Heterogeneity, pleiotropy and sensitivity analysis
In order to detect heterogeneity, IVW method and MR-Egger regression were adopted, and heterogeneity was quantified by Cochran’s Q statistic. If the P-value was greater than 0.05, indicating no heterogeneity, the fixed-effects IVW method was considered as the main method; otherwise, the random-effects model was used [22].
MR-Egger intercept tests was performed to evaluate the possibility of horizontal pleiotropy. The deviation of the MR-Egger intercept from zero determines whether there exists a horizontal pleiotropy, and p > 0.05 indicates no pleiotropy [23]. The MR Pleiotropy REsidual Sum and Outlier (MR-PRESSO) test was also conducted to assess the presence of horizontal pleiotropy [24].
Furthermore, we utilized the leave-one-out analysis to assess whether the causal effect was influenced by a single SNP, thereby assessing the robustness of the result.
Statistical analyses
All statistical analyses were carried out using the “MR-PRESSO” and “TwoSampleMR” packages in R software (Version 4.1.2). Bonferroni correction was applied to avoid false-positive results brought by multiple tests. P < 0.05 but above the Bonferroni corrected statistical significance was defined as suggestive evidence for potential causal associations. Two-tailed P-value < 0.05 was considered statistically significant if not otherwise stated. Power calculation for this MR study was obtained via an online web tool (https://sb452.shinyapps.io/power/).
Results
The results of instrumental variable selection
Following a series of screening criteria described above, a total of 7 myocarditis-associated SNPs, 5 HF-associated SNPs, 7 AMI-associated SNPs, 6 arrhythmia-associated SNPs and 7 VTE-associated SNPs were retained for the two-sample MR analyses. The F-statistic of all selected SNPs was greater than 10, indicating no weak instrument bias. Details of the selected IVs are shown in Supplementary Table 1.

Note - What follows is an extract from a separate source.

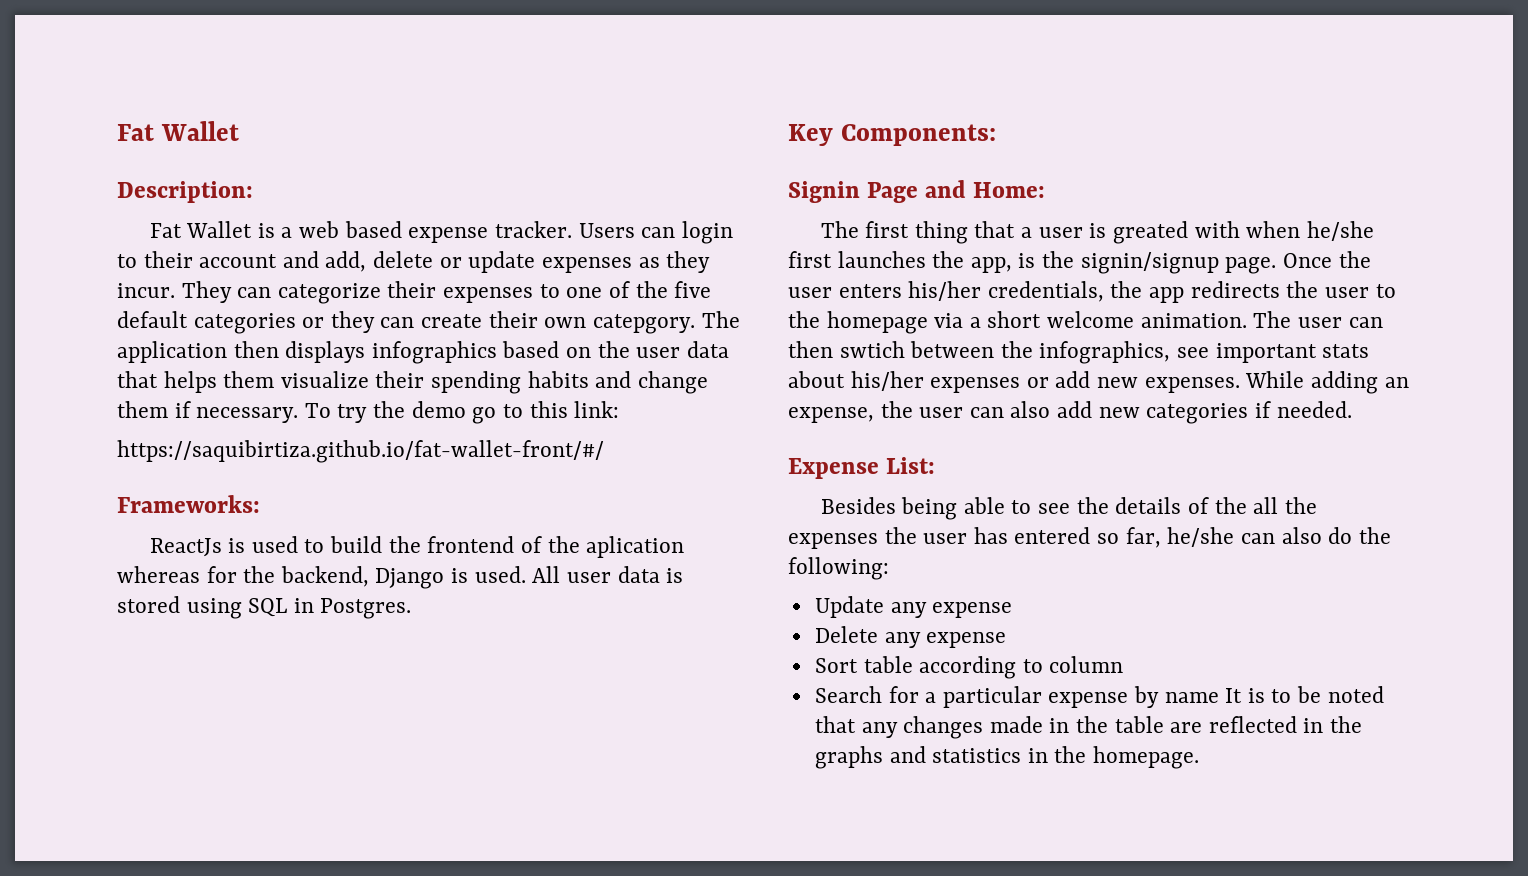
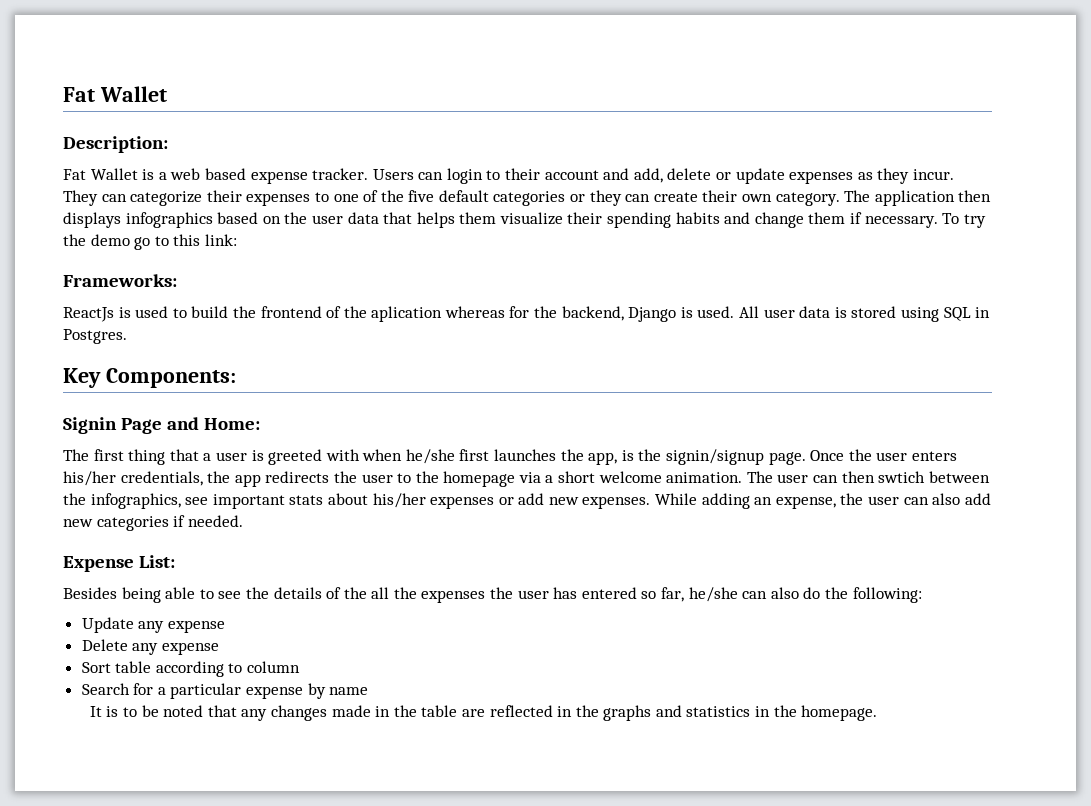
[592,314,695,334] catepgory. -> [775,192,840,206] category.
[117,440,604,463] // https://saquibirtiza.github.io/fat-wallet-front/#/ -> (237, 240) none
[1112,221,1188,244] greated -> [268,449,323,465] greeted
(1219, 697) none -> (369, 691) //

Causal effect of COVID-19 on the five CVDs
The results based on the IVW method showed no evidence to support a causal relationship between COVID-19 and the risk of CVDs (myocarditis: OR 1.407, 95% CI 0.761–2.602, p-value = 0.277; HF: OR 1.180, 95% CI 0.980–1.420, p-value = 0.080; AMI: OR 1.002, 95% CI 0.999–1.005, p-value = 0.241; arrhythmia: OR 0.865, 95% CI 0.717–1.044, p-value = 0.132;VTE: OR 1.013, 95% CI 0.997–1.028, p-value = 0.115) (Table 2 and Fig. 2). Summary results of MR estimates are shown in Fig. 2. Detailed result of MR estimates was showed in Table 2 and Fig. 3. The results of the MR-Egger, weighted median, simple mode, and weighted mode analyses were consistent with the IVW method (Fig. 2). The scatter plot shows no causal relationship between COVID-19 and CVDs (Fig. 4).

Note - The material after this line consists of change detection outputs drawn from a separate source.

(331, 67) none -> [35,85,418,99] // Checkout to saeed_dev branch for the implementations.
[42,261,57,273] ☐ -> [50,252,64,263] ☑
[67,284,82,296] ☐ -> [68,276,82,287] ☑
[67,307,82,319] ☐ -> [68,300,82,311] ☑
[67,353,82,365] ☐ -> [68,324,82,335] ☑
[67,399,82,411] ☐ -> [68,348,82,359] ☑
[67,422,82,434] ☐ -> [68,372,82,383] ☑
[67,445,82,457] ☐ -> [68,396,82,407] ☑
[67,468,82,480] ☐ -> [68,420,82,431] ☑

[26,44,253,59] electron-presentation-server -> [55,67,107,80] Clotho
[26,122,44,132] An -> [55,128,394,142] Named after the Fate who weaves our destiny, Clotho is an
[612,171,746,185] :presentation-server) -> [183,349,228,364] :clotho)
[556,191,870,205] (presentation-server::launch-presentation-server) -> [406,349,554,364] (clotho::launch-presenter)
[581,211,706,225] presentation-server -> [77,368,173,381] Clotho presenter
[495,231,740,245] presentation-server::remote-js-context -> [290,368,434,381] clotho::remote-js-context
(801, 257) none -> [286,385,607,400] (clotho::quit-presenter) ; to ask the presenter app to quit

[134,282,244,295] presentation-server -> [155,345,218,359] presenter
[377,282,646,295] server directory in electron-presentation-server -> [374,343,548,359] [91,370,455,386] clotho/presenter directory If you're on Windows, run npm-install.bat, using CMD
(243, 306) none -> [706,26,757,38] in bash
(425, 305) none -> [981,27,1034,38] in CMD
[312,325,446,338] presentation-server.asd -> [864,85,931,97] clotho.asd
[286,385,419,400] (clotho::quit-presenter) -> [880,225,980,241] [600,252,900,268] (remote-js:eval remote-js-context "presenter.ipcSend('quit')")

Heterogeneity, pleiotropy and sensitivity analysis
By combining Cochran’s Q p- value in IVW and MR‐Egger methodswith the funnel plot, we assessed the heterogeneity among the selected SNPs. The results showed that there was heterogeneity in the selected SNPS in the HF and VTE datasets, and the random-effects IVW model was used to investigate the causality (Table 3). No significant heterogeneity was observed among the selected SNPs in the myocarditis, AMI and arrhythmia datasets and fixed-effects IVW method was chosen to explore the causality (Table 3). The funnel plot showed the results of heterogeneity among the selected SNPs (Fig. 5).
The results of MR-Egger regression and MR-PRESSO test showed that there was no horizontal pleiotropy across SNPs in the causal estimates (myocarditis: intercept = 0.100, p-value = 0.339; HF: intercept = 0.008, p-value = 0.822; AMI: intercept = − 8.16 × 10–5, p-value = 0.876; arrhythmia: intercept = 0.0287, p-value = 0.375; VTE: intercept = -0.001, p-value = 0.672) (Table 4).

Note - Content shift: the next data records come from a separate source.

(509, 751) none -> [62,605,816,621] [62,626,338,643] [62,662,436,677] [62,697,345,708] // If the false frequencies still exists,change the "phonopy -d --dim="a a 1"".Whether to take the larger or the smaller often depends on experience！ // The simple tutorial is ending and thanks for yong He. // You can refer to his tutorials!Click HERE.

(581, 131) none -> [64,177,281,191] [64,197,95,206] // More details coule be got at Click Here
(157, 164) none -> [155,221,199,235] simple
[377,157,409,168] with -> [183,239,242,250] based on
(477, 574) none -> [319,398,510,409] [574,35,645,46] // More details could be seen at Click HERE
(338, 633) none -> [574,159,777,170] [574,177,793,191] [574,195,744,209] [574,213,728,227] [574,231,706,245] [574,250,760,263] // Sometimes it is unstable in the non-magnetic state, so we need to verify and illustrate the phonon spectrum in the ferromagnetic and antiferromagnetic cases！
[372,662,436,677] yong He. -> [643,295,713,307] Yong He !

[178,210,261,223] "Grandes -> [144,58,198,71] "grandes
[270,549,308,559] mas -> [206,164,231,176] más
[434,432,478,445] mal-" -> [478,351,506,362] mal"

Leave-one-out analysis indicated that causal estimates between COVID-19 and CVDs were not driven by any single SNP, confirming the reliability of the MR analysis (Fig. 6).
The statistical power for the CVDs, including myocarditis, heart failure, AMI, arrhythmias, and venous thromboembolism ranged between 80 and 100%, thus affirming the robustness of the MR results.
Discussion
In this study, we performed a two-sample MR analysis to explore the potential causal effects of COVID-19 on the risk of CVDs. Our study provided no evidence of causal relationships between genetically predicted COVID-19 and CVDs such as myocarditis, heart failure, AMI, arrhythmias, and venous thromboembolism. The sensitivity analyses showed no heterogeneity and horizontal pleiotropy, demonstrating the robustness of the causal estimation.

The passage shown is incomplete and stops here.